Tanya Kushina, deru napasnya mulai meningkat. Tak sabaran.

"Mantan suamiku yang menembaknya, Nyonya Kushina. Maafkan aku, jika aku tidak..." sela Hinata. Tapi ucapannya dipotong cepat oleh Naruto.

"Berhentilah menyalahkan dirimu sendiri, Hinata,"tolak Naruto. Air mata sudah turun di pipi tannednya, ia menoleh dan menatap sedih sekaligus tak suka ke arah Hinata. Tak suka ketika wanitanya menyalahkan dirinya sendiri. Hinata membeku sejenak, lidahnya terasa kelu untuk menceritakan kronologi peristiwa ini secara detail.

Naruto menghela napas panjang dan mulai menceritakan segalanya,"Toneri dan Shion bekerja sama untuk menculik Boruto. Ia akan menyerahkan Boruto jika aku menukarnya dengan Hinata.
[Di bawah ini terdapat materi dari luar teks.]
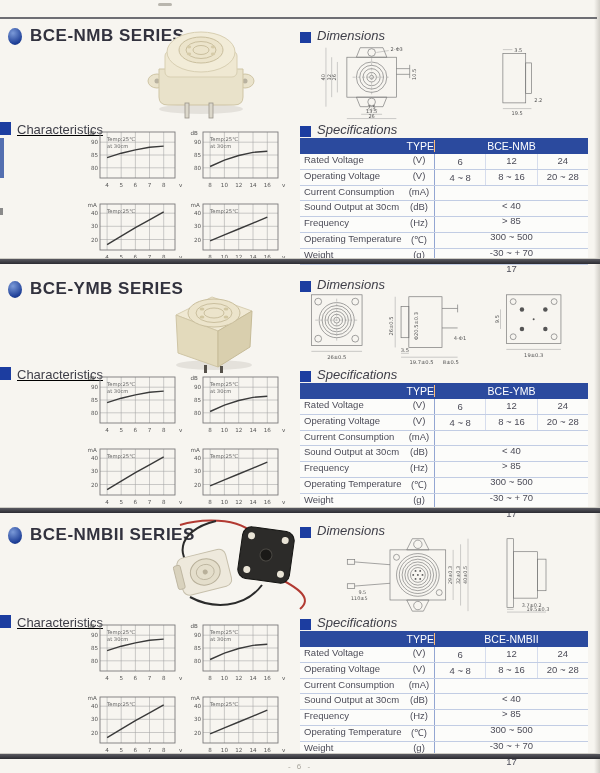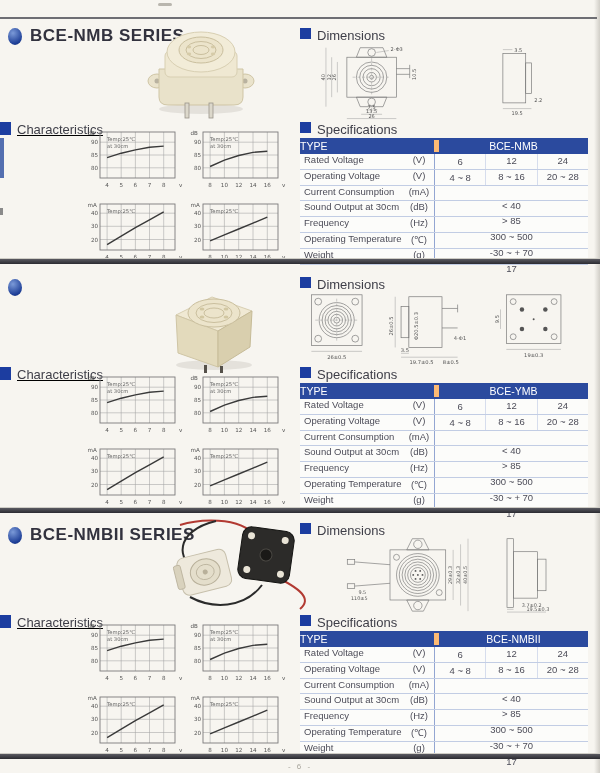--- a/index.html
+++ b/index.html
@@ -28,7 +28,7 @@
   .char-h .sq{width:11px;height:13px;}
   .h-label{font-size:13px;color:#3e3e48;}
   .right-col{position:absolute;left:296px;top:0;width:300px;height:100%;}
-  .sec-h{position:absolute;left:4px;display:flex;align-items:flex-start;}
+  .sec-h{position:absolute;left:4px;display:flex;align-items:flex-end;font-style:italic;}
   .dims{position:absolute;left:0;top:24px;width:292px;height:78px;}
   .dwg{stroke:#777;stroke-width:.7;fill:none;}
   .dwg .cl{stroke-dasharray:3 2;stroke-width:.5;stroke:#999;}

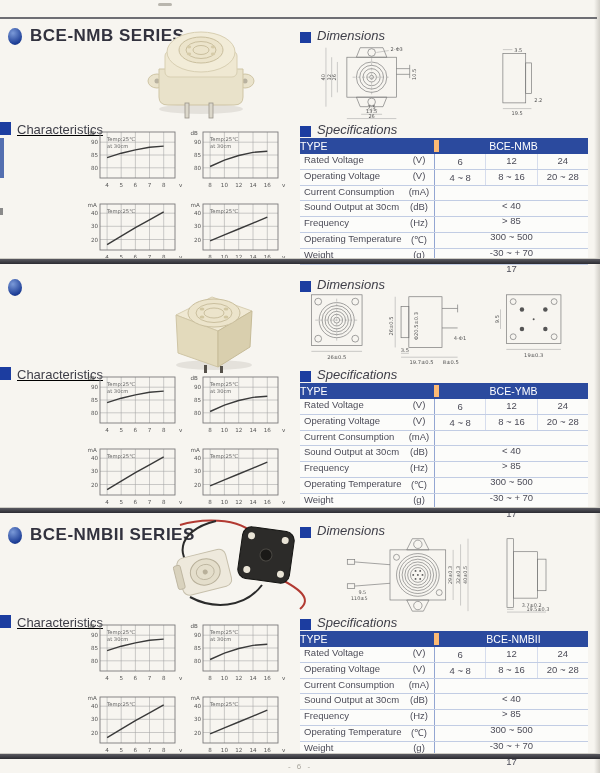--- a/index.html
+++ b/index.html
@@ -46,7 +46,7 @@
   
   .spec-table{position:absolute;left:4px;top:120px;width:288px;background:#fcfcfa;}
   .thead{display:flex;height:16px;background:#2b4a9e;color:#fff;font-size:10.5px;align-items:center;}
-  .th-type{width:134px;text-align:left;border-right:5px solid #fdba74;}
+  .th-type{width:134px;text-align:right;border-right:1px solid #fdba74;}
   .th-model{flex:1;text-align:center;}
   .spec-row{display:flex;height:14.8px;align-items:flex-start;border-bottom:1px solid #c2cde4;
             font-size:9.5px;color:#4c4c58;}

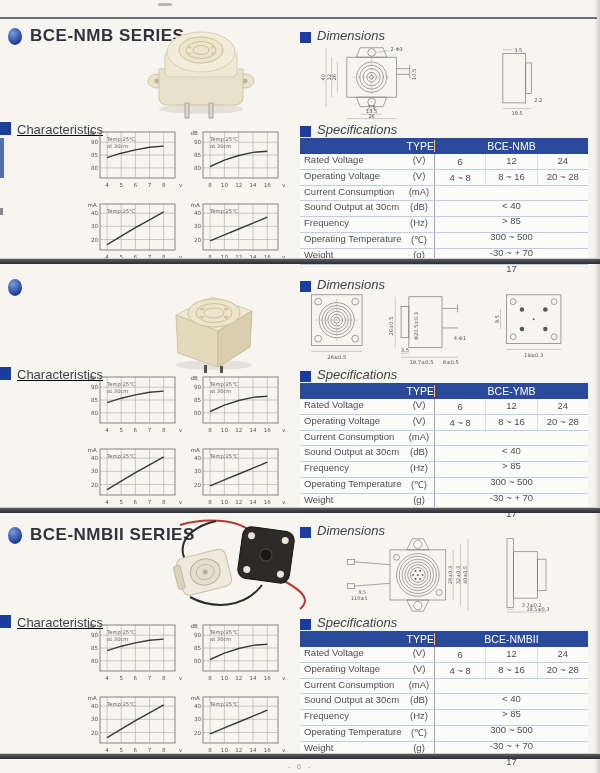--- a/index.html
+++ b/index.html
@@ -324,6 +324,7 @@
   <section class="series" style="top:263px;height:244px;">
     <div class="title-row" style="top:16px;">
       <span class="bullet-oval"></span>
+      <h1 class="series-title">BCE-YMB SERIES</h1>
     </div>
 
     <div class="photo" style="left:162px;top:10px;width:104px;height:100px;">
Ternyata Toneri membawa senjata dan..ia ingin membunuh Boruto, bu..Tapi Shion menjadikan tubuhnya sebagai tameng untuk melindungi Boruto," papar Naruto, suaranya masih terdengar parau.

"A-apa ? Membunuh Boruto ?" kali ini Kushina menganga tak percaya, ia terduduk lemas di kursi tunggu. Sungguh, ia tak percaya bahwa penculikan cucunya sampai sejauh ini. Dan Shion sendirilah yang mengorbankan nyawanya untuk melindungi cucunya, ibu kandung Boruto yang sangat dibenci olehnya.

Melihat sang bibi yang tampak syok. Saara mendekati sang bibi dan menenangkannya. Wanita cantik itu mengusap usap lengan wanita paruh baya itu.

"Kak, apakah kau sudah melapor ke polisi ?" tanya Saara, ia menatap safir biru Naruto.

"Sudah, Saara," balas Naruto pelan. Ia menunduk menyembunyikan luka hati dan kesedihannya.

Tiba-tiba lampu ruang operasi meredup. Keluarlah seorang dokter cantik yang tak lain adalah Sakura. Teman saat masih sekolah Naruto dan Hinata. Sepasang kekasih itupun berdiri,"Bagaimana, Sakura ?" tanya Naruto tergesa, perasaan di dadanya kian berkecamuk. Terlebih lagi melihat ekspresi Sakura yang tampak lesu.